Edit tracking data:
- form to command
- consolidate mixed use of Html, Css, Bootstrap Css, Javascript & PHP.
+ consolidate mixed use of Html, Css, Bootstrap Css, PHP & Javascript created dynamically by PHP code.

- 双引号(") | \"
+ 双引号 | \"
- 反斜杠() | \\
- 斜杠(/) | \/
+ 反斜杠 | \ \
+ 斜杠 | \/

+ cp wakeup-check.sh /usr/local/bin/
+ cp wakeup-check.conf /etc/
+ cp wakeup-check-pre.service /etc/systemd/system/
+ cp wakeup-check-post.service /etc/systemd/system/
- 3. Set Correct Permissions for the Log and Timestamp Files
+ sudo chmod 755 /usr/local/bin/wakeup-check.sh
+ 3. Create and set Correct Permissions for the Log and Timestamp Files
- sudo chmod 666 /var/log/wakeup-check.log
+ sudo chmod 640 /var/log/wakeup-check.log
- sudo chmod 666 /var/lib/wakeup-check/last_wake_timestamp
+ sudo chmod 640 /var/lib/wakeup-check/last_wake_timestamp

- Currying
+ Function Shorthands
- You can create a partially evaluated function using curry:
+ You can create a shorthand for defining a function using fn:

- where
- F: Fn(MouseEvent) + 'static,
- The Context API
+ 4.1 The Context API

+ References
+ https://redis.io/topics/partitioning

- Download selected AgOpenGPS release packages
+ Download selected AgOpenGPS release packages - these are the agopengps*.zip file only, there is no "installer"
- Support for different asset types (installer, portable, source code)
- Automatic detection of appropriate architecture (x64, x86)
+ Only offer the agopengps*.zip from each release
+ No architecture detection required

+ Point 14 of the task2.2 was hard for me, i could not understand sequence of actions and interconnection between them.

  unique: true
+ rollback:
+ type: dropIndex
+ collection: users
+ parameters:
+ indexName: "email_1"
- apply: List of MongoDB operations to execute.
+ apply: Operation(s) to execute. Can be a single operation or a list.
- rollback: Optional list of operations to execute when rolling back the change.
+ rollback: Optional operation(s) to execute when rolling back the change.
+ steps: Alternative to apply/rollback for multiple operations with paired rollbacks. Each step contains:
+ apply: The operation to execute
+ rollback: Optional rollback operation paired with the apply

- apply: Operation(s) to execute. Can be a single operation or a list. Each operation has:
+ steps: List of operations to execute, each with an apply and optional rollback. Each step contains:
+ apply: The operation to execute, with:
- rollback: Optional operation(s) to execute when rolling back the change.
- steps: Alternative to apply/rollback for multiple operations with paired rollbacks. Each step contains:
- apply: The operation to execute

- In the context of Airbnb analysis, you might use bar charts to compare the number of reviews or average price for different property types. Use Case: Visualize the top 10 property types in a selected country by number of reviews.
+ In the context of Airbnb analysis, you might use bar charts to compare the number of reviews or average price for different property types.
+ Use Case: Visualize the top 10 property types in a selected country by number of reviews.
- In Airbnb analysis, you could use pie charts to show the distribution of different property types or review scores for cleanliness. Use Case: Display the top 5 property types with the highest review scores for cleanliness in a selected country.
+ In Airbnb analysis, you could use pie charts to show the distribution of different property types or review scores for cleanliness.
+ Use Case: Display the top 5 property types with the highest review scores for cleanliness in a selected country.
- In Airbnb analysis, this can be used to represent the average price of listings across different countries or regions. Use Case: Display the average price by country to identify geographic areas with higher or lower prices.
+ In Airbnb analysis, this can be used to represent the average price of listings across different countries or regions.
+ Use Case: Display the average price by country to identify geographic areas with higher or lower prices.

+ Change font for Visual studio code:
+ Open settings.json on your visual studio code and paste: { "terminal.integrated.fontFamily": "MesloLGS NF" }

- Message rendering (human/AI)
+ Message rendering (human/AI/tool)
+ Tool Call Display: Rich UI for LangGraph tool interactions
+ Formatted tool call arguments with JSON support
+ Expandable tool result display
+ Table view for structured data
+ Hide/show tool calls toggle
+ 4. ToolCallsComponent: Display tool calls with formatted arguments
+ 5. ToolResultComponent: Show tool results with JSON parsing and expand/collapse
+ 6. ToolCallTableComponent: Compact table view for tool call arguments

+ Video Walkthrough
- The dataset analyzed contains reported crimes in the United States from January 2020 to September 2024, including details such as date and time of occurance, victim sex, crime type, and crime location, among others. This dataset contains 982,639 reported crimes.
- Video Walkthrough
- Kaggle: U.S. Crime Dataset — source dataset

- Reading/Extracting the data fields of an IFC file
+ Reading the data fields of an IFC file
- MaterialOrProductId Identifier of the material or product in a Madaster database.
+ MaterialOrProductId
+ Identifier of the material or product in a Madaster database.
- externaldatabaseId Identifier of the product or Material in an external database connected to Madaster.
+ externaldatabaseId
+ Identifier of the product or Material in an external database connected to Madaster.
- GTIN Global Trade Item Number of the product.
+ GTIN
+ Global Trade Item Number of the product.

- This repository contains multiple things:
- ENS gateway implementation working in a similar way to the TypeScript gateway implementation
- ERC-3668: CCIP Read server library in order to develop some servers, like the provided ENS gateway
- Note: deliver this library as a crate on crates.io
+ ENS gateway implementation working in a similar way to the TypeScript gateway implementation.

> **TASK OBJECTIVE**:
Repeat the records above exactly, from the first line to the last.

> **SOLUTION TO THIS EXERCISE**:
- form to command
- consolidate mixed use of Html, Css, Bootstrap Css, Javascript & PHP.
+ consolidate mixed use of Html, Css, Bootstrap Css, PHP & Javascript created dynamically by PHP code.

- 双引号(") | \"
+ 双引号 | \"
- 反斜杠() | \\
- 斜杠(/) | \/
+ 反斜杠 | \ \
+ 斜杠 | \/

+ cp wakeup-check.sh /usr/local/bin/
+ cp wakeup-check.conf /etc/
+ cp wakeup-check-pre.service /etc/systemd/system/
+ cp wakeup-check-post.service /etc/systemd/system/
- 3. Set Correct Permissions for the Log and Timestamp Files
+ sudo chmod 755 /usr/local/bin/wakeup-check.sh
+ 3. Create and set Correct Permissions for the Log and Timestamp Files
- sudo chmod 666 /var/log/wakeup-check.log
+ sudo chmod 640 /var/log/wakeup-check.log
- sudo chmod 666 /var/lib/wakeup-check/last_wake_timestamp
+ sudo chmod 640 /var/lib/wakeup-check/last_wake_timestamp

- Currying
+ Function Shorthands
- You can create a partially evaluated function using curry:
+ You can create a shorthand for defining a function using fn:

- where
- F: Fn(MouseEvent) + 'static,
- The Context API
+ 4.1 The Context API

+ References
+ https://redis.io/topics/partitioning

- Download selected AgOpenGPS release packages
+ Download selected AgOpenGPS release packages - these are the agopengps*.zip file only, there is no "installer"
- Support for different asset types (installer, portable, source code)
- Automatic detection of appropriate architecture (x64, x86)
+ Only offer the agopengps*.zip from each release
+ No architecture detection required

+ Point 14 of the task2.2 was hard for me, i could not understand sequence of actions and interconnection between them.

  unique: true
+ rollback:
+ type: dropIndex
+ collection: users
+ parameters:
+ indexName: "email_1"
- apply: List of MongoDB operations to execute.
+ apply: Operation(s) to execute. Can be a single operation or a list.
- rollback: Optional list of operations to execute when rolling back the change.
+ rollback: Optional operation(s) to execute when rolling back the change.
+ steps: Alternative to apply/rollback for multiple operations with paired rollbacks. Each step contains:
+ apply: The operation to execute
+ rollback: Optional rollback operation paired with the apply

- apply: Operation(s) to execute. Can be a single operation or a list. Each operation has:
+ steps: List of operations to execute, each with an apply and optional rollback. Each step contains:
+ apply: The operation to execute, with:
- rollback: Optional operation(s) to execute when rolling back the change.
- steps: Alternative to apply/rollback for multiple operations with paired rollbacks. Each step contains:
- apply: The operation to execute

- In the context of Airbnb analysis, you might use bar charts to compare the number of reviews or average price for different property types. Use Case: Visualize the top 10 property types in a selected country by number of reviews.
+ In the context of Airbnb analysis, you might use bar charts to compare the number of reviews or average price for different property types.
+ Use Case: Visualize the top 10 property types in a selected country by number of reviews.
- In Airbnb analysis, you could use pie charts to show the distribution of different property types or review scores for cleanliness. Use Case: Display the top 5 property types with the highest review scores for cleanliness in a selected country.
+ In Airbnb analysis, you could use pie charts to show the distribution of different property types or review scores for cleanliness.
+ Use Case: Display the top 5 property types with the highest review scores for cleanliness in a selected country.
- In Airbnb analysis, this can be used to represent the average price of listings across different countries or regions. Use Case: Display the average price by country to identify geographic areas with higher or lower prices.
+ In Airbnb analysis, this can be used to represent the average price of listings across different countries or regions.
+ Use Case: Display the average price by country to identify geographic areas with higher or lower prices.

+ Change font for Visual studio code:
+ Open settings.json on your visual studio code and paste: { "terminal.integrated.fontFamily": "MesloLGS NF" }

- Message rendering (human/AI)
+ Message rendering (human/AI/tool)
+ Tool Call Display: Rich UI for LangGraph tool interactions
+ Formatted tool call arguments with JSON support
+ Expandable tool result display
+ Table view for structured data
+ Hide/show tool calls toggle
+ 4. ToolCallsComponent: Display tool calls with formatted arguments
+ 5. ToolResultComponent: Show tool results with JSON parsing and expand/collapse
+ 6. ToolCallTableComponent: Compact table view for tool call arguments

+ Video Walkthrough
- The dataset analyzed contains reported crimes in the United States from January 2020 to September 2024, including details such as date and time of occurance, victim sex, crime type, and crime location, among others. This dataset contains 982,639 reported crimes.
- Video Walkthrough
- Kaggle: U.S. Crime Dataset — source dataset

- Reading/Extracting the data fields of an IFC file
+ Reading the data fields of an IFC file
- MaterialOrProductId Identifier of the material or product in a Madaster database.
+ MaterialOrProductId
+ Identifier of the material or product in a Madaster database.
- externaldatabaseId Identifier of the product or Material in an external database connected to Madaster.
+ externaldatabaseId
+ Identifier of the product or Material in an external database connected to Madaster.
- GTIN Global Trade Item Number of the product.
+ GTIN
+ Global Trade Item Number of the product.

- This repository contains multiple things:
- ENS gateway implementation working in a similar way to the TypeScript gateway implementation
- ERC-3668: CCIP Read server library in order to develop some servers, like the provided ENS gateway
- Note: deliver this library as a crate on crates.io
+ ENS gateway implementation working in a similar way to the TypeScript gateway implementation.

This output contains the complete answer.